Baggot starred as Wilfred of Ivanhoe in Ivanhoe (1913), a feature-length adventure drama that was filmed on location in England and at Chepstow Castle in Wales. He played the role of Jean Dumas in the drama Absinthe (1914), which was filmed in Paris. In his 1914 two-reel movie Shadows, Baggot directed as well as played the parts of ten different characters.

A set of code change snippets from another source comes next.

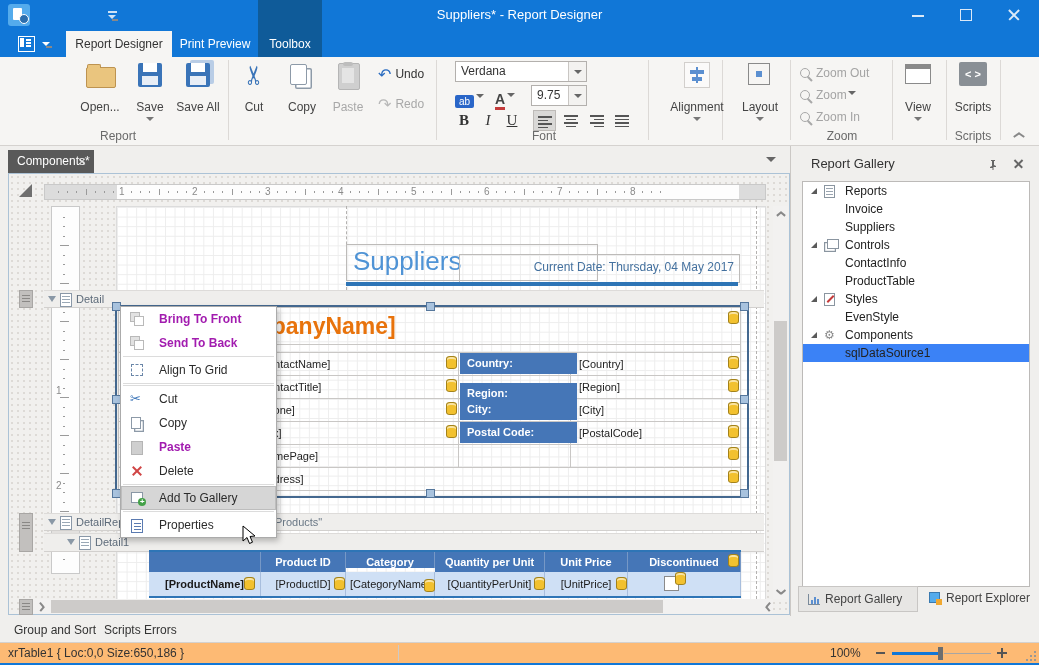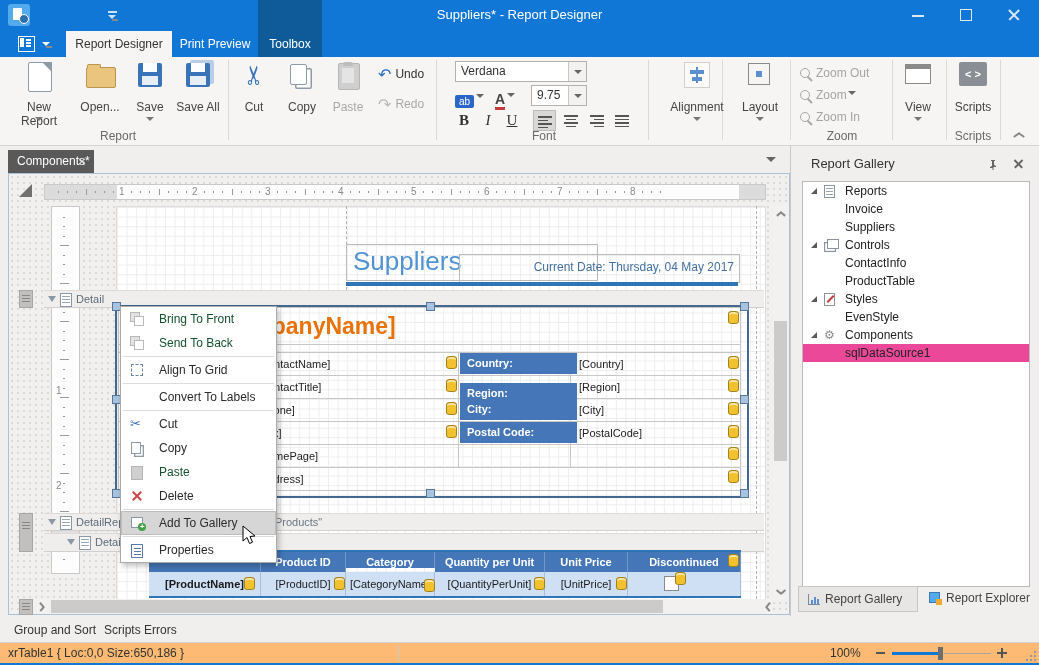--- a/index.html
+++ b/index.html
@@ -248,11 +248,6 @@
       <div class="abs glabel" style="left: 444px; width: 200px;">Font</div>
       <div class="abs glabel" style="left: 796px; width: 92px;">Zoom</div>
       <div class="abs glabel" style="left: 950px; width: 46px;">Scripts</div>
-      <div class="abs bigbtn" style="left: 8px; width: 62px; height: 68px;">
-        <div class="lab">New Report</div>
-        <span class="dd"></span>
-        <span class="ic-page"></span>
-      </div>
       <div class="abs bigbtn" style="left: 72px; width: 56px; height: 68px;">
         <div class="lab">Open...</div>
         <span class="ic-folder"></span>

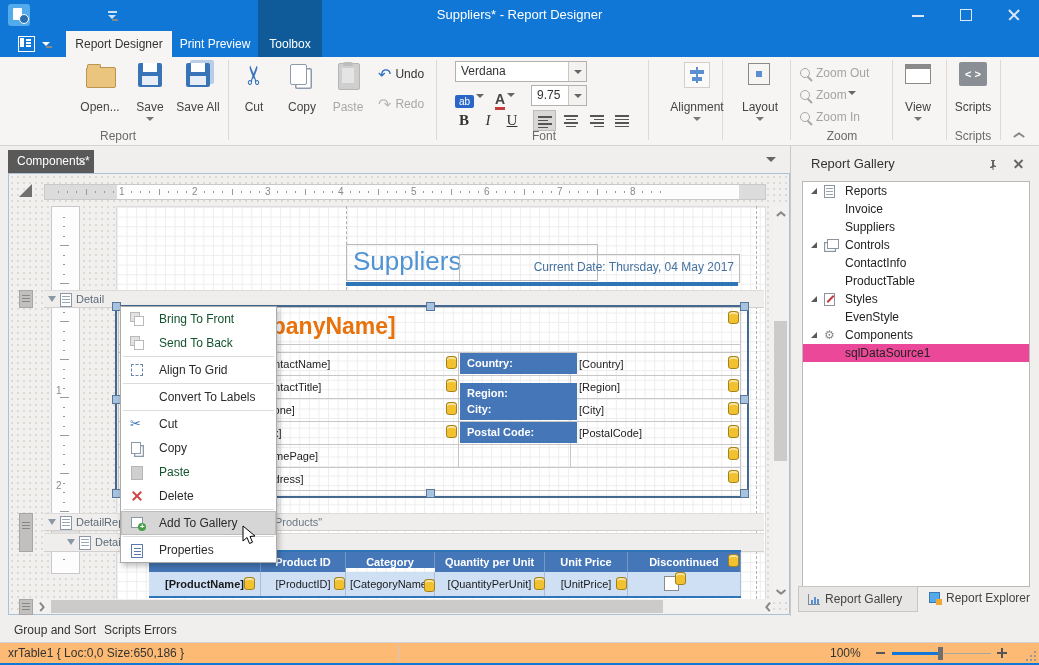--- a/index.html
+++ b/index.html
@@ -136,7 +136,7 @@
   
   .ctxmenu{left:120px;top:306px;width:157px;background:#fff;border:1px solid #ababab;box-shadow:2px 3px 6px rgba(0,0,0,.25);z-index:50;}
   .mitem{position:relative;height:24px;line-height:24px;font-size:12px;color:#2b2b2b;padding-left:38px;cursor:default;white-space:nowrap;}
-  .mitem.dis{color:#14532d;}
+  .mitem.dis{color:#a21caf;font-weight:bold;}
   .mitem.hl{background:#d6d6d6;box-shadow:inset 0 0 0 1px #bdbdbd;}
   .msep{height:1px;background:#dcdcdc;margin:1px 2px;}
   .mico{position:absolute;left:9px;top:5px;width:14px;height:14px;}

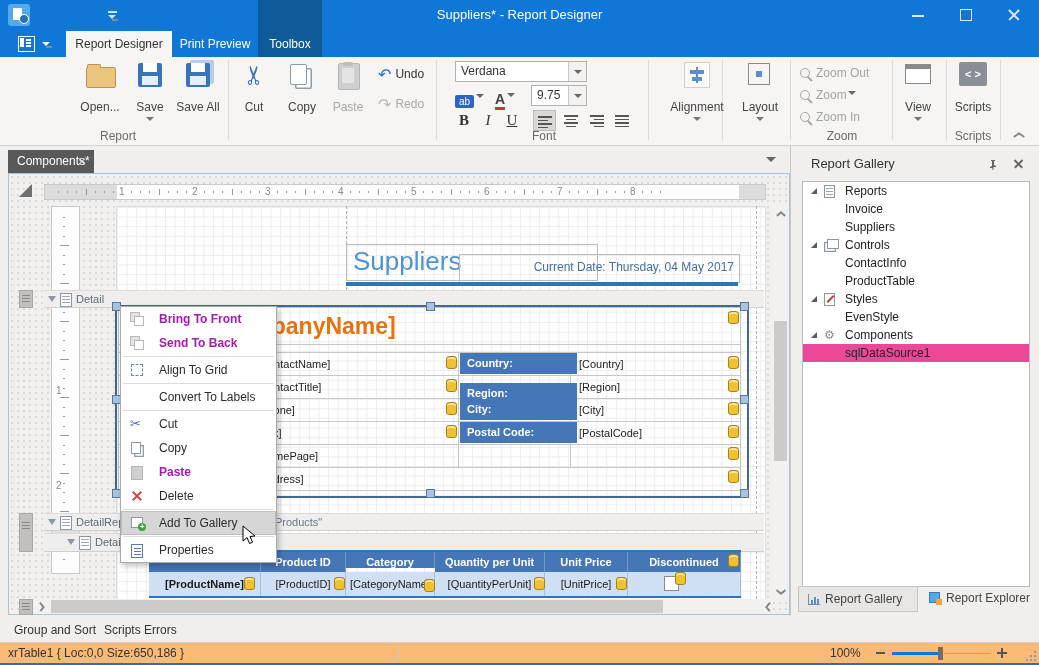--- a/index.html
+++ b/index.html
@@ -161,7 +161,7 @@
   .closeico:before{transform:rotate(45deg);} .closeico:after{transform:rotate(-45deg);}
   .treebox{position:absolute;left:11px;top:35px;width:226px;height:404px;background:#fff;border:1px solid #bcbab8;}
   .trow{position:relative;height:18px;line-height:18px;font-size:12px;color:#222;white-space:nowrap;}
-  .trow.sel{background:#ec4899;}
+  .trow.sel{background:#3b82f6;}
   .texp{position:absolute;left:8px;top:6px;width:0;height:0;border-bottom:6px solid #5a5a5a;border-left:6px solid transparent;}
   .tico{position:absolute;left:21px;top:3px;}
   .tlabel{position:absolute;left:42px;}

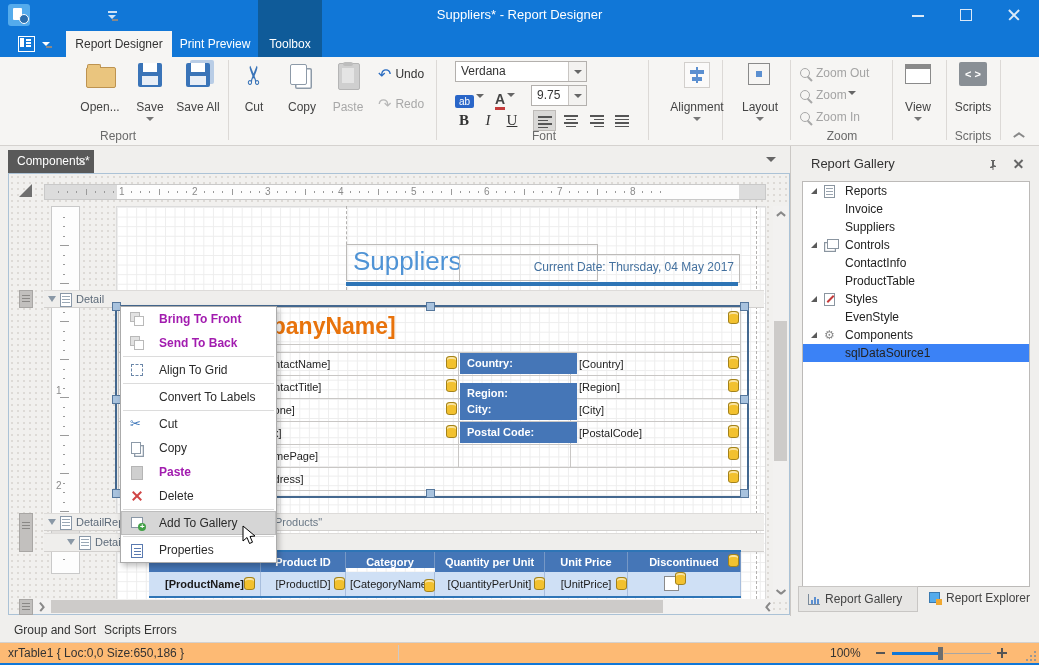--- a/index.html
+++ b/index.html
@@ -693,7 +693,6 @@
           <span class="alngrid" style="display: block;"></span>
         </span><span>Align To Grid</span></div>
       <div class="msep"></div>
-      <div class="mitem"><span>Convert To Labels</span></div>
       <div class="msep"></div>
       <div class="mitem"><span class="mico cutico">✂</span><span>Cut</span></div>
       <div class="mitem"><span class="mico">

When he registered for the draft of World War I, on September 12, 1918, Baggot and his wife were living in New York City. He starred in the role as Harrison Grant in the 20-part spy thriller The Eagle's Eye (1918) opposite Marguerite Snow, an adaptation of former FBI Director William J. Flynn's experiences that was produced by Leopold and Theodore Wharton, and as Sheldon Steele (The Hawk) in the crime drama The Hawk's Trail (1919) opposite Grace Darmond.

As a director, he gave Marie Prevost her first starring role in the romantic comedy Kissed (1922). Baggot directed Mary Philbin and William Haines in the romance The Gaiety Girl (1924).

He formed his own production company, King Baggot Productions, and produced and directed The Home Maker (1925), a drama starring Clive Brook and Alice Joyce about the reversal of traditional roles between a husband and wife, which was released through Universal. That same year, Baggot directed William S. Hart in his most famous western, Tumbleweeds, a drama about the Oklahoma land rush of 1893.

==Personal life==
On December 3, 1912, he and Ruth Considine (August 28, 1889 – December 22, 1936) were married in Fort Lee, New Jersey. They had one son, Robert King Baggot (July 11, 1914 – May 18, 1965). A cameraman, he died in Hawaii, while working on a movie. Robert King Baggot had two sons, cinematographer Stephen King Baggot (born 1943) and Bruce Baggot (born 1947).

==Decline==
Baggot and his wife, Ruth, who had separated on August 20, 1926, were divorced in 1930. She filed on grounds of desertion, stating in the complaint that he was a bad example to their son. She said he would return home after drinking and be in a boisterous mood. When the 1930 census was taken on April 7, Baggot was lodging by himself.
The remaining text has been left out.